I've never seen this question quantified in a really compelling way, and while interesting, I'm not sure this PDF succeeds, at least not well-enough to silence dissent. I think AI maximalists will continue to think that the models are in fact getting less dim-witted, while the AI skeptics will continue to think these apparent gains are in fact entirely a biproduct of "increasing" "omniscience." The razor will have to be a lot sharper before people start moving between these groups.
But, anyway, it's still an important question to ask, because omniscient-yet-dim-witted models terminate at "superhumanly assistive" rather than "Artificial Superintelligence", which in turn economically means "another bite at the SaaS apple" instead of "phase shift in the economy." So I hope the authors will eventually succeed.

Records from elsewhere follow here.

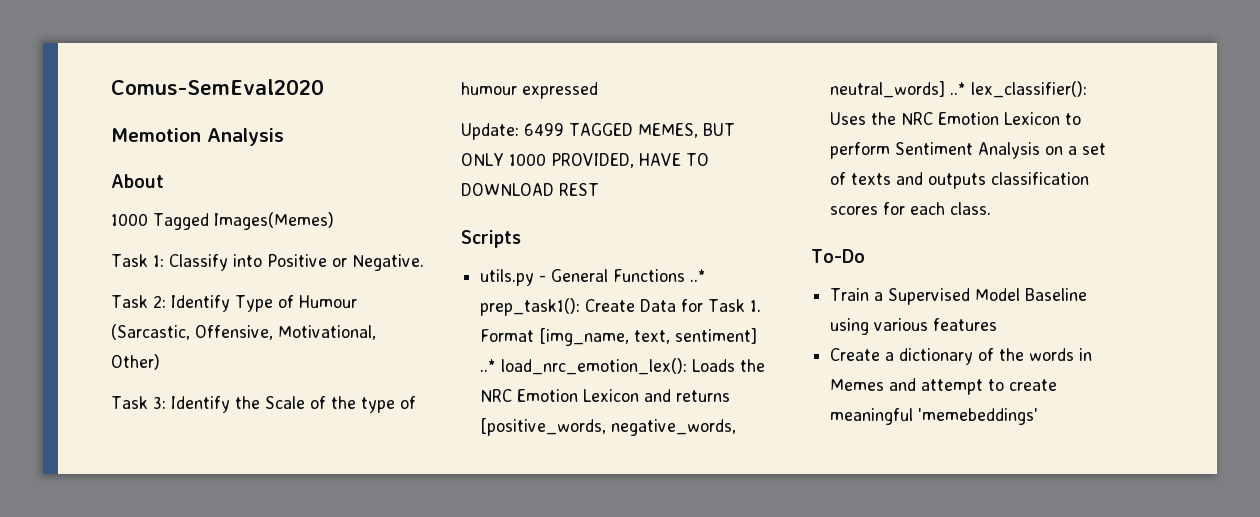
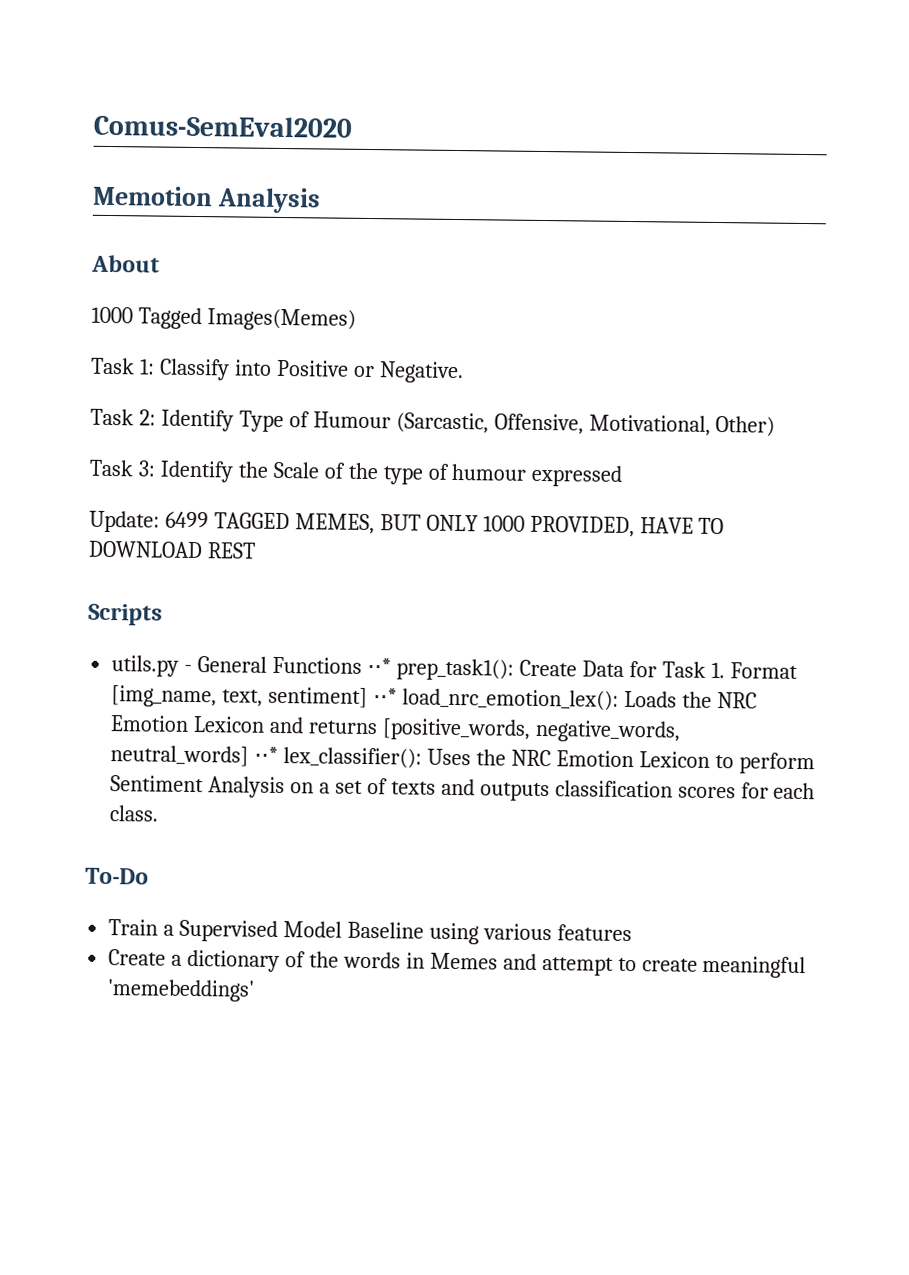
[690,269,707,282] ..* -> [366,657,391,675] ⋅⋅*
[480,359,497,372] ..* -> [373,688,398,705] ⋅⋅*
[950,82,967,95] ..* -> [254,746,279,763] ⋅⋅*

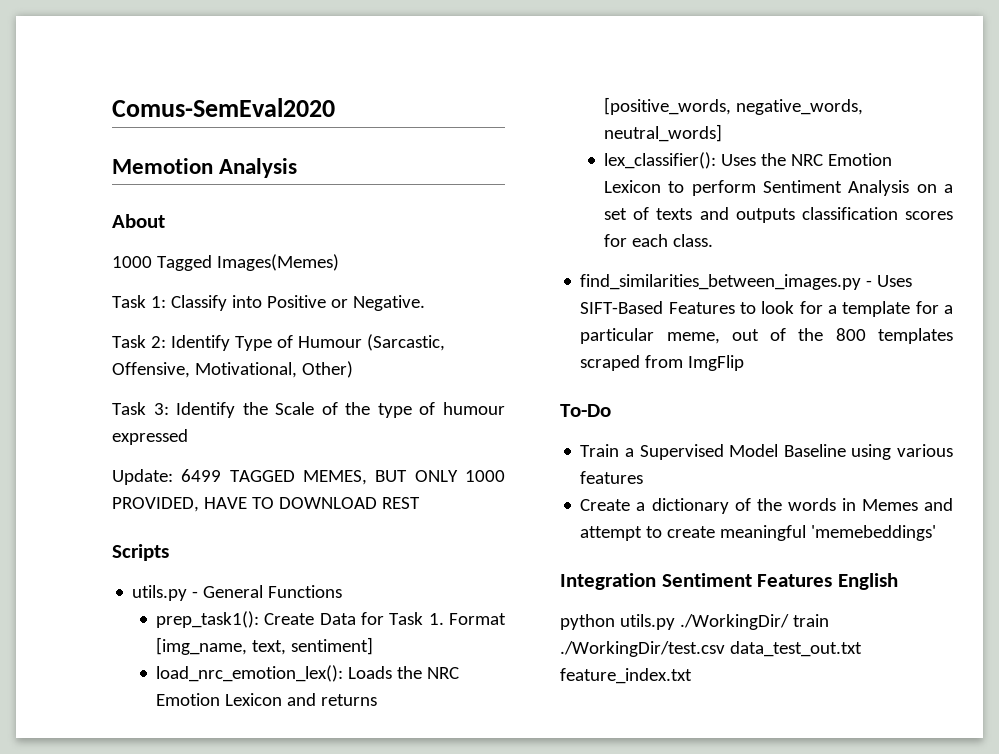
[366,657,391,675] ⋅⋅* -> (343, 591) //
[373,688,398,705] ⋅⋅* -> (374, 646) //
[254,746,279,763] ⋅⋅* -> (723, 133) //
(160, 813) none -> [580,274,913,290] [580,301,953,317] [580,328,953,344] [580,355,745,371] // find_similarities_between_images.py - Uses SIFT-Based Features to look for a template for a particular meme, out of the 800 templates scraped from ImgFlip
(256, 990) none -> [560,573,898,590] [560,614,829,630] [560,641,862,657] [560,668,692,684] // Integration Sentiment Features English // python utils.py ./WorkingDir/ train ./WorkingDir/test.csv data_test_out.txt feature_index.txt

We keep assigning adjectives to this technology that anthropomorphize the neat tricks we've invented. There's nothing "omniscient" or "dim-witted" about these tools. They have no wit. They do not think or reason.
All Large "Reasoning" Models do is generate data that they use as context to generate the final answer. I.e. they do real-time tuning based on synthetic data.
This is a neat trick, but it doesn't solve the underlying problems that plague these models like hallucination. If the "reasoning" process contains garbage, gets stuck in loops, etc., the final answer will also be garbage. I've seen sessions where the model approximates the correct answer in the first "reasoning" step, but then sabotages it with senseless "But wait!" follow-up steps. The final answer ends up being a mangled mess of all the garbage it generated in the "reasoning" phase.
The only reason we keep anthropomorphizing these tools is because it makes us feel good. It's wishful thinking that markets well, gets investors buzzing, and grows the hype further. In reality, we're as close to artificial intelligence as we were a decade ago. What we do have are very good pattern matchers and probabilistic data generators that can leverage the enormous amount of compute we can throw at the problem. Which isn't to say that this can't be very useful, but ascribing human qualities to it only muddies the discussion.
Computers can't think and submarines can't swim.
Output orientation - Is the output is similar to what a human would create if they were to think.
Process orientation - Is the machine actually thinking, when we say its thinking.
I met someone who once drew a circuit diagram from memory. However, they didn’t draw it from inputs, operations, to outputs. They started drawing from the upper left corner, and continued drawing to the lower right, adding lines, triangles and rectangles as need be.
Rote learning can help you pass exams. At some point, it’s a meaningless difference between the utility of “knowing” how engineering works, and being able to apply methods and provide a result.
This is very much the confusion at play here, so both points are true.
1) These tools do not “Think”, in any way that counts as human thinking
2) the output is often the same as what a human thinking, would create.
IF you are concerned with only the product, then what’s the difference? If you care about the process, then this isn’t thought.
To put it in a different context. If you are a consumer, do you care if the output was hand crafted by an artisan, or do you just need something that works.
If you are a producer in competition with others, you care if your competition is selling Knock offs at a lower price.